La tensión entre lo universal y lo particular ha adquirido relevancia a la luz de cambios que caracterizan nuestra contemporaneidad. En efecto, los cambios sucedidos en la segunda mitad del siglo XX muestran que en el nuevo orden cultural y social impera la heterogeneidad -al decir de Lazzaratto, "la jaula de hierro weberiana" se ha roto, ha sido quebrada- y ya no es posible barrer a los márgenes aquello que no es susceptible de ser abarcado por la rigidez de las categorías existentes.

Las particularidades exigen reconocimiento y, en algunos casos, desde posiciones que rescatan la condición esencial de las identidades culturales. Este tema ha producido una rica discusión alrededor de la conceptualización de las identidades que va desde inflexibles posiciones esencialistas a extremos de fluidez en algunas de las posturas constructivistas. Desde lo inmutable al flujo sin ancla.
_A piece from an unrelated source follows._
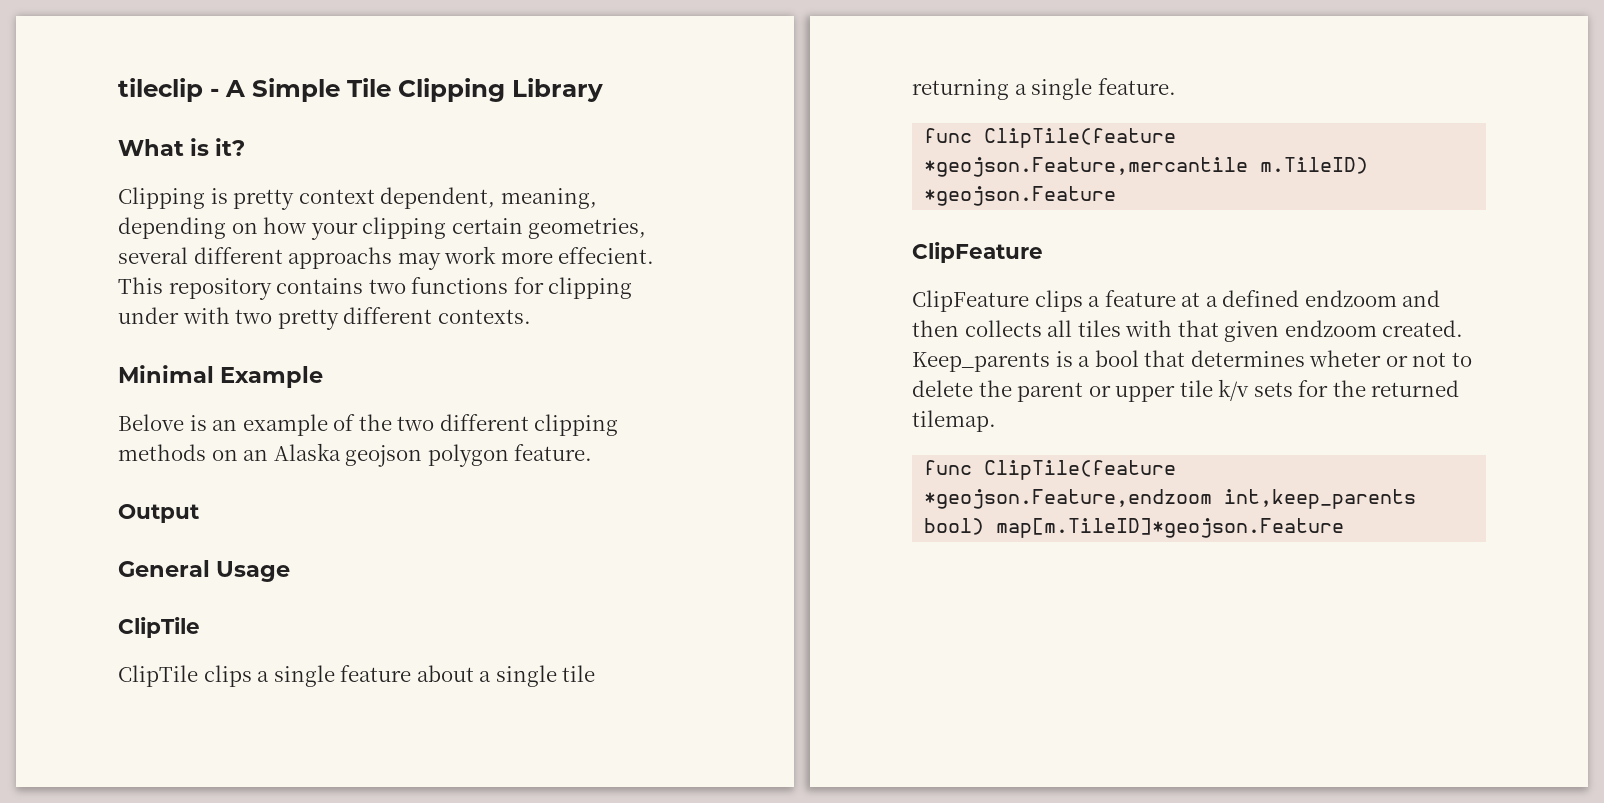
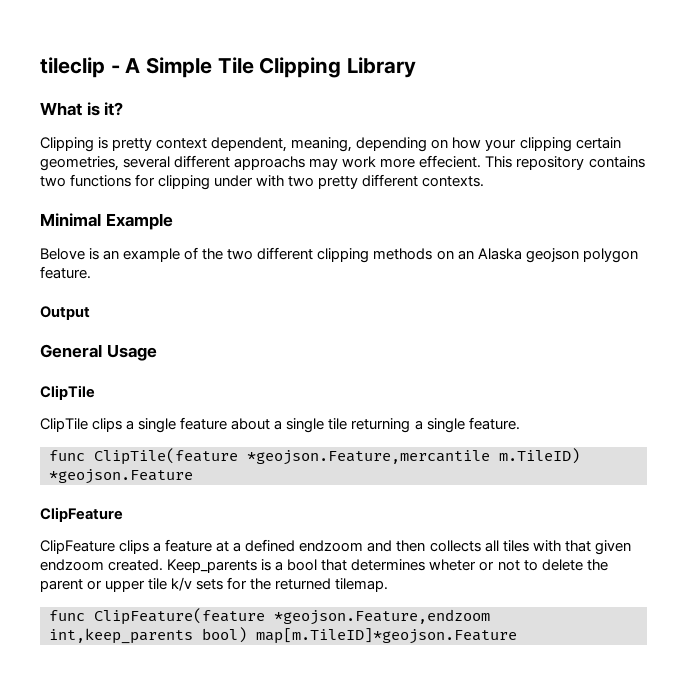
- func ClipTile(feature *geojson.Feature,endzoom int,keep_parents bool) map[m.TileID]*geojson.Feature
+ func ClipFeature(feature *geojson.Feature,endzoom int,keep_parents bool) map[m.TileID]*geojson.Feature

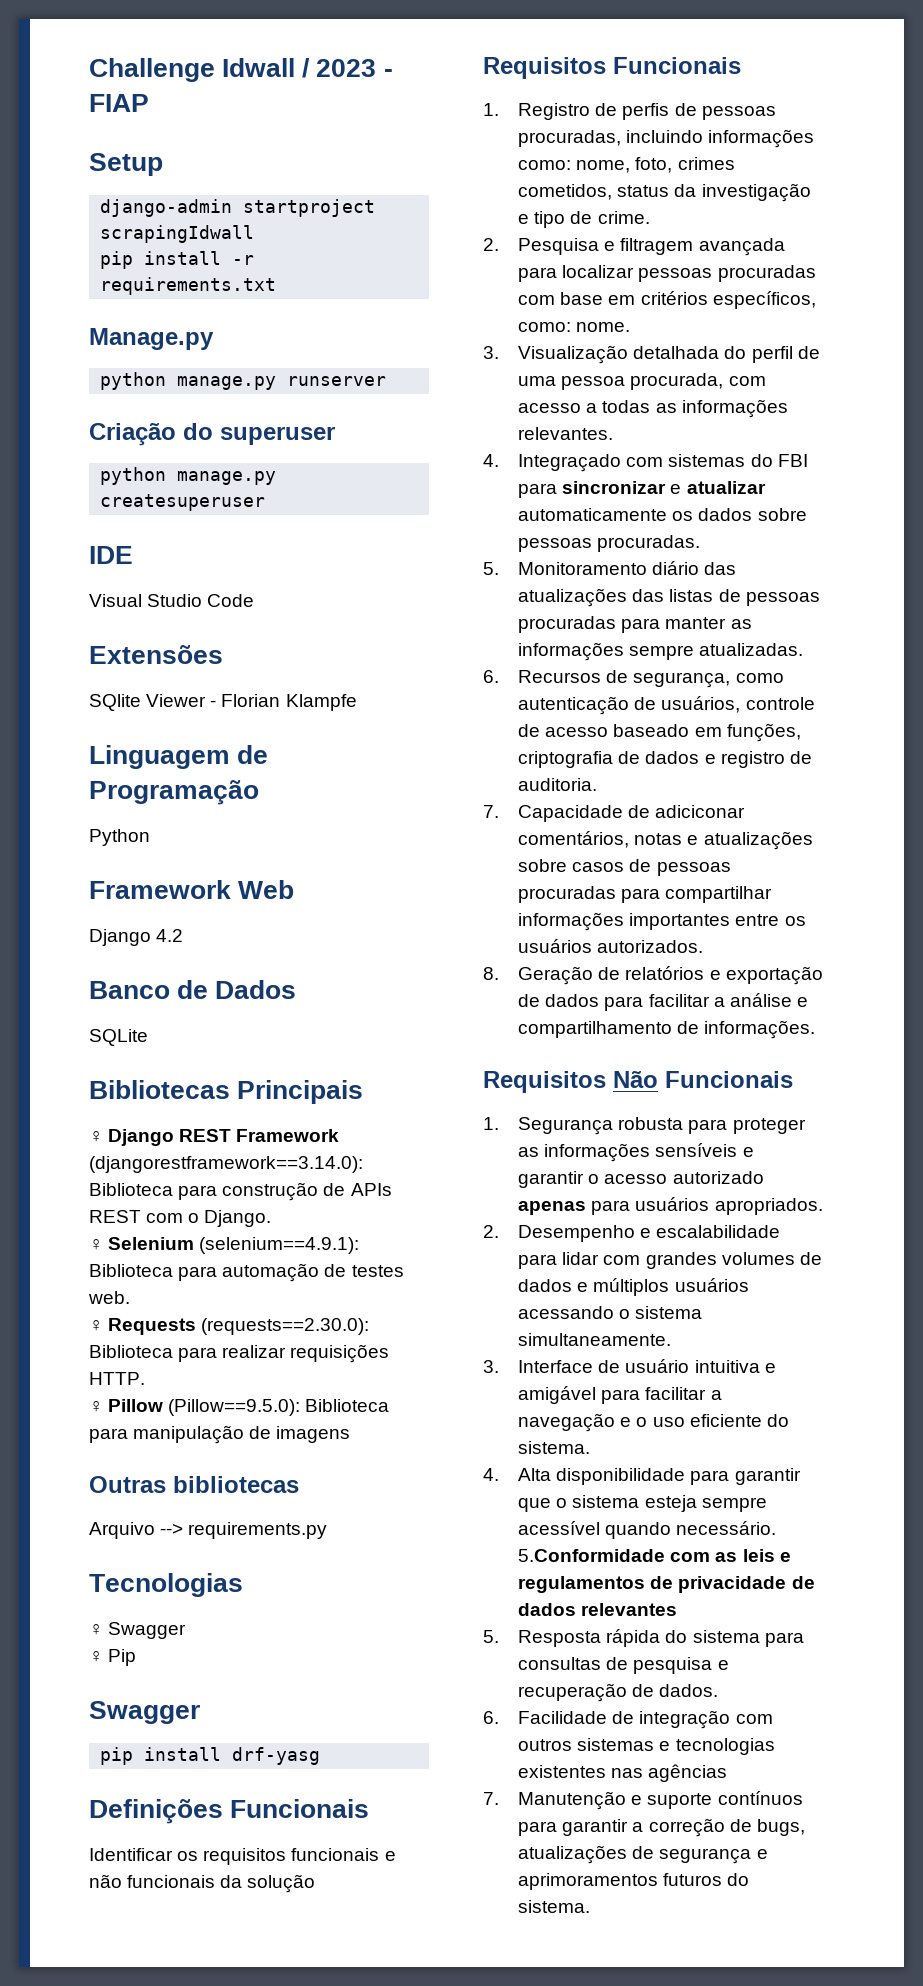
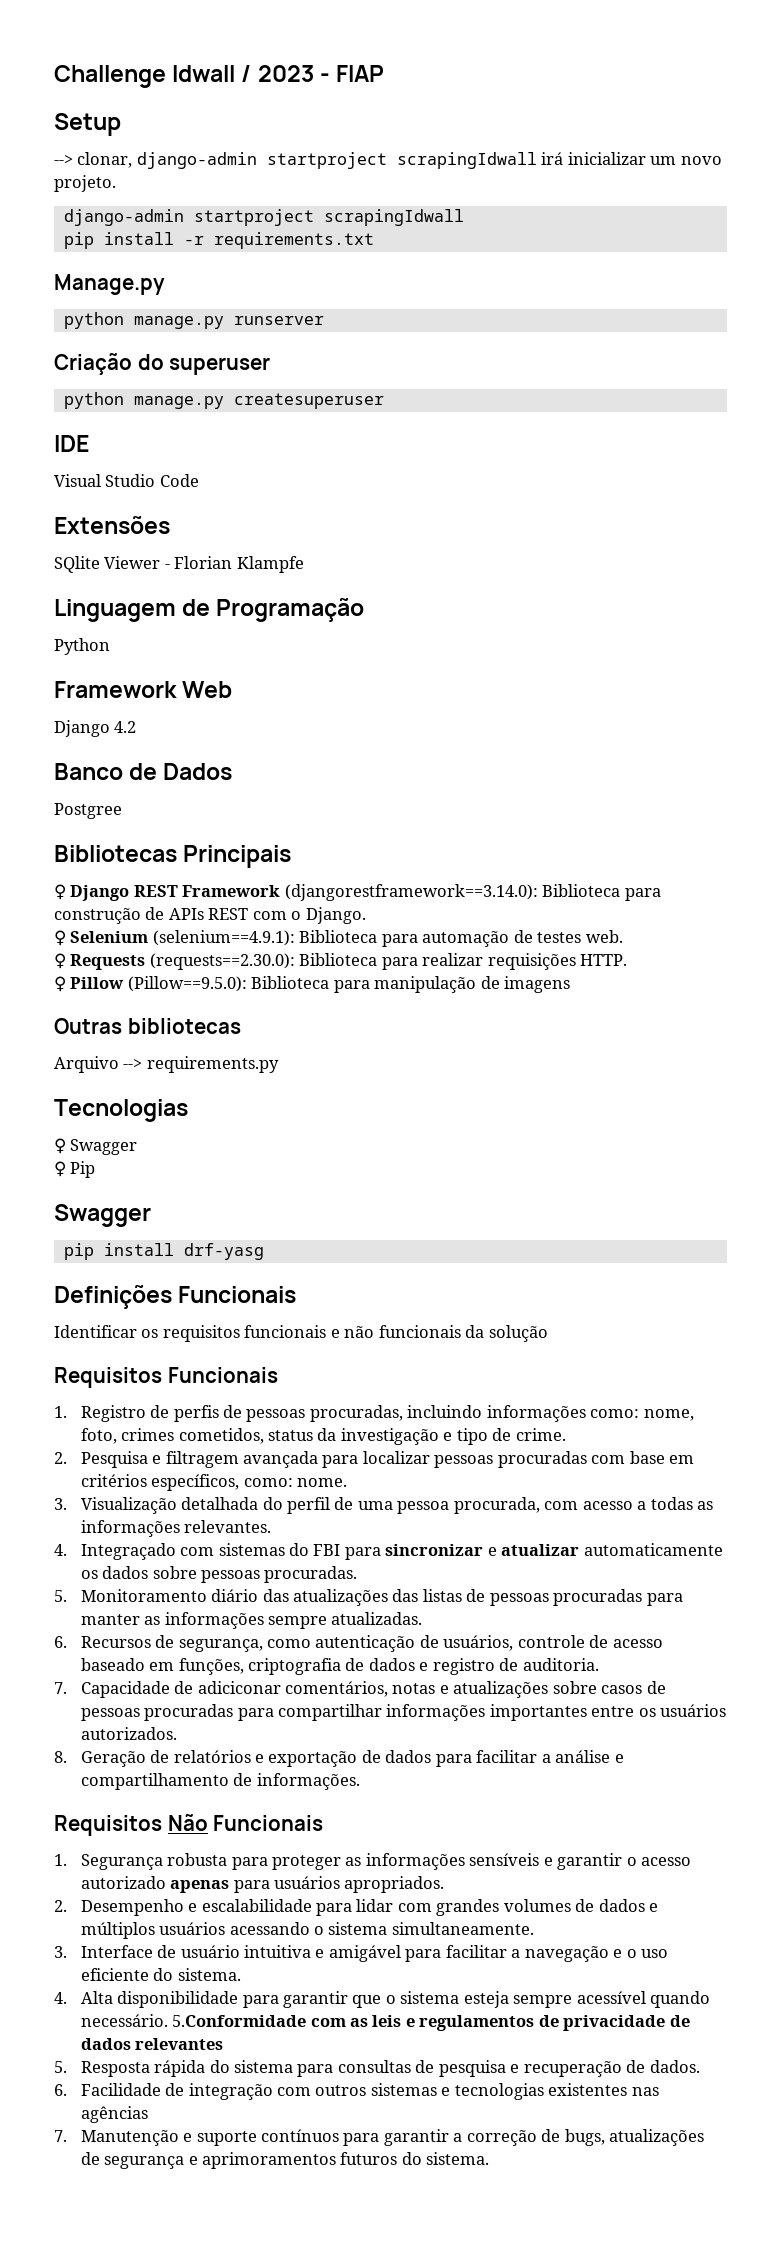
+ --> clonar, django-admin startproject scrapingIdwall irá inicializar um novo projeto.
- SQLite
+ Postgree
Esta discusión en clave educativa abre un amplio abanico de cuestiones que pone en situación de ser revisadas tanto la definición de los saberes que deben circular por la escuela, esto es, sus contenidos curriculares, como todo el tema del reconocimiento y respeto de las diferencias culturales de los alumnos que son atendidos por ella. ¿Cuánto de lo particular debe estar presente en la construcción de las propuestas escolares? ¿En qué medida el rescate de las particularidades achica el horizonte y obtura el camino a intercambios más amplios y diversos? ¿Se trata de rescatar la posibilidad de lo particular o la apertura de un espacio para la diversidad?
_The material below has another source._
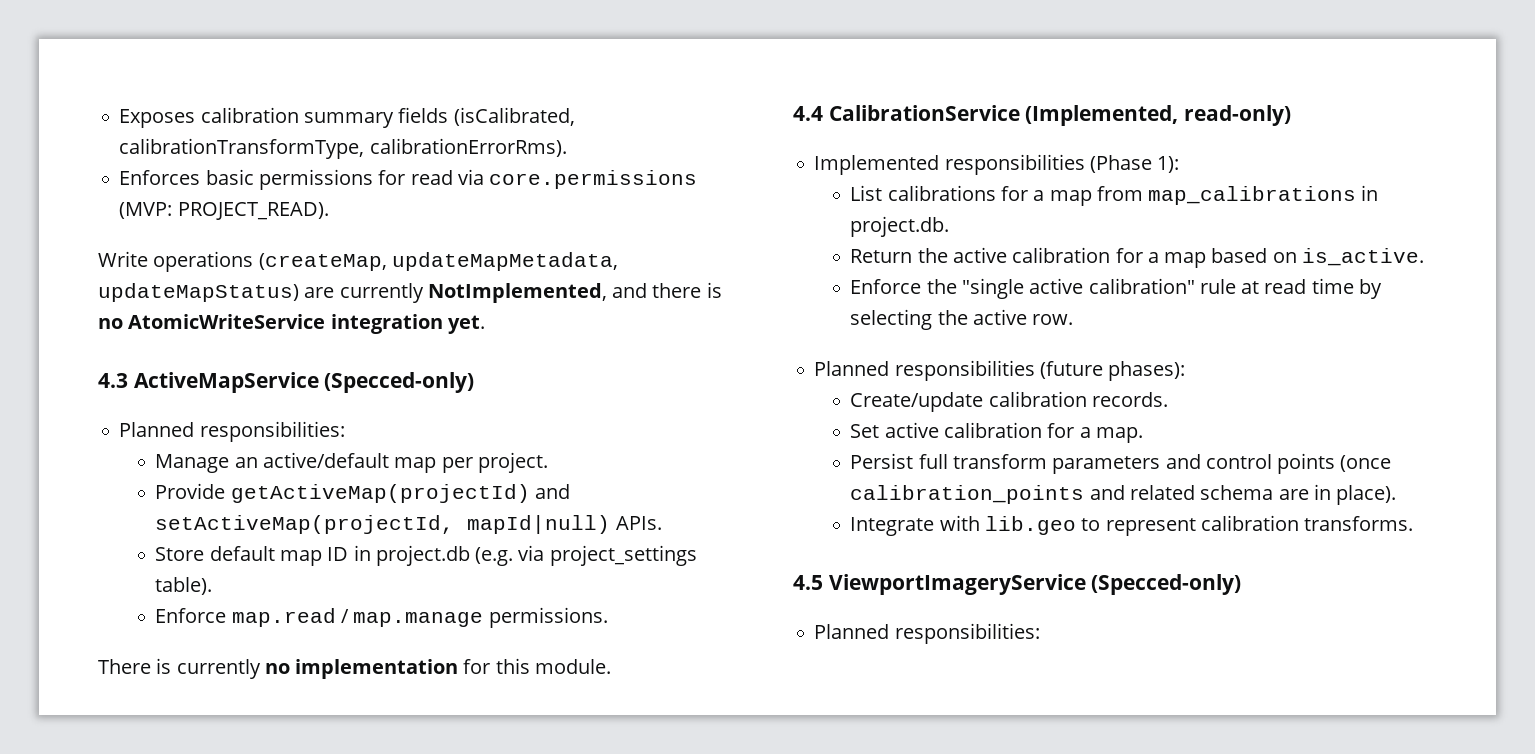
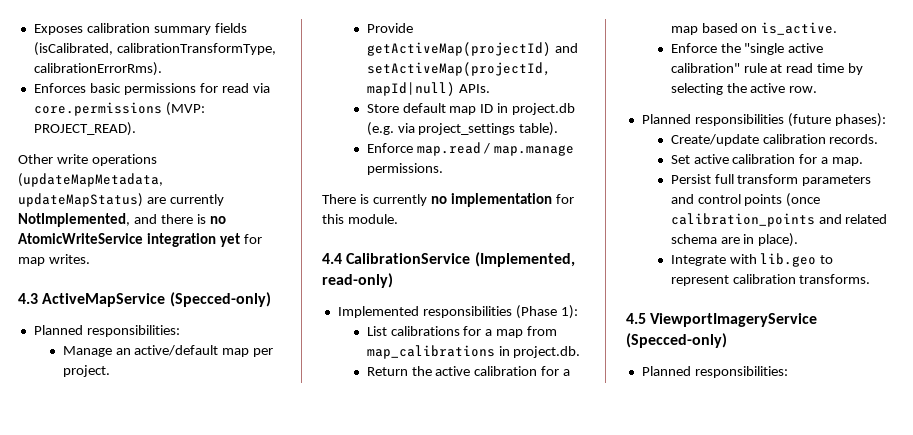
- Write operations (createMap, updateMapMetadata, updateMapStatus) are currently NotImplemented, and there is no AtomicWriteService integration yet.
+ Other write operations (updateMapMetadata, updateMapStatus) are currently NotImplemented, and there is no AtomicWriteService integration yet for map writes.

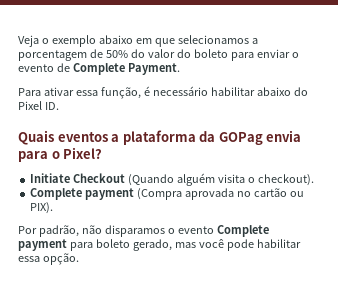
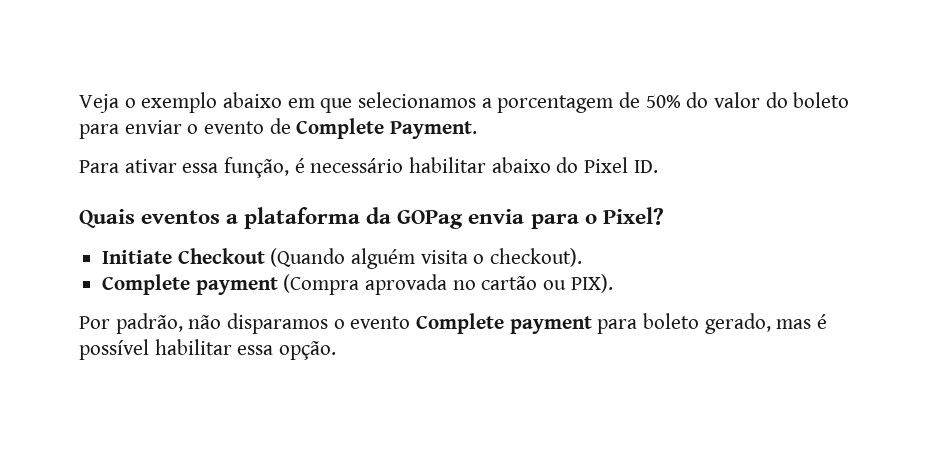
- Por padrão, não disparamos o evento Complete payment para boleto gerado, mas você pode habilitar essa opção.
+ Por padrão, não disparamos o evento Complete payment para boleto gerado, mas é possível habilitar essa opção.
Al mismo tiempo, la "universalización del derecho a la educación" está poniendo en jaque la definición universal de lo escolar, tanto en la dimensión de los contenidos como en sus formatos y organizaciones. En este dossier se incluyen una serie de experiencias particulares que desdicen la potencialidad de los formatos únicos para "universalizar" el derecho al conocimiento. Las dificultades del Estado moderno para cumplimentar la exigencia de universalizar la educación están asociadas a esta tensión existente entre lo particular y lo universal. ¿Cómo despegarse de las prescripciones "universalistas" para atender a las particularidades de la población que debe ser atendida? ¿En qué medida la atención a estas particularidades desdibuja el acceso a saberes definidos desde perspectivas más amplias y constructores de horizontes más abarcadores para esos grupos particulares?
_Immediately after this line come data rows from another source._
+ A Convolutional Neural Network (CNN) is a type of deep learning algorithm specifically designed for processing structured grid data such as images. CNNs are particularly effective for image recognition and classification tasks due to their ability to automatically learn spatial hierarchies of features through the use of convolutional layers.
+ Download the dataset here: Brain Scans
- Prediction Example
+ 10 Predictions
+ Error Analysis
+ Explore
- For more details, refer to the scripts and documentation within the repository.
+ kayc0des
La definición universal del derecho a la educación está asociada a la función de integración social que tienen los sistemas educativos. Incluir a todos en la educación ha sido un modo de establecer un lazo entre lo individual y familiar, y el espacio más amplio de lo social. Esta es una función eminentemente política de la escuela, en la medida que construye el espacio de lo colectivo y a la vez proporciona elementos comunes que hacen partícipes a los individuos del espacio colectivo. La pregunta aquí es cómo se construye esta posibilidad de lo común desde lo particular.

Los trabajos que aquí presentamos aportan diferentes reflexiones alrededor de esta tensión entre lo particular y lo universal. Myriam Southwell y Rosa Nidia Buenfil Burgos anclan en el instrumental teórico proporcionado por Ernesto Laclau para analizar experiencias educativas o políticas del sector de educación. En el primer caso, en la Argentina, en el segundo, en México. Con otros andamiajes teóricos, pero manteniendo la reflexión alrededor de la tensión entre lo universal y lo particular, el Grupo Viernes presenta un estudio sobre las escuelas de reingreso de la Ciudad de Buenos Aires. Finalmente, el texto de Azevedo describe y analiza el caso de las escuelas profesionales de Portugal, que surgieron como una experiencia acotada y que en los últimos años fue rescatada de su situación marginal para constituirse en una propuesta central de la política educativa para el nivel secundario.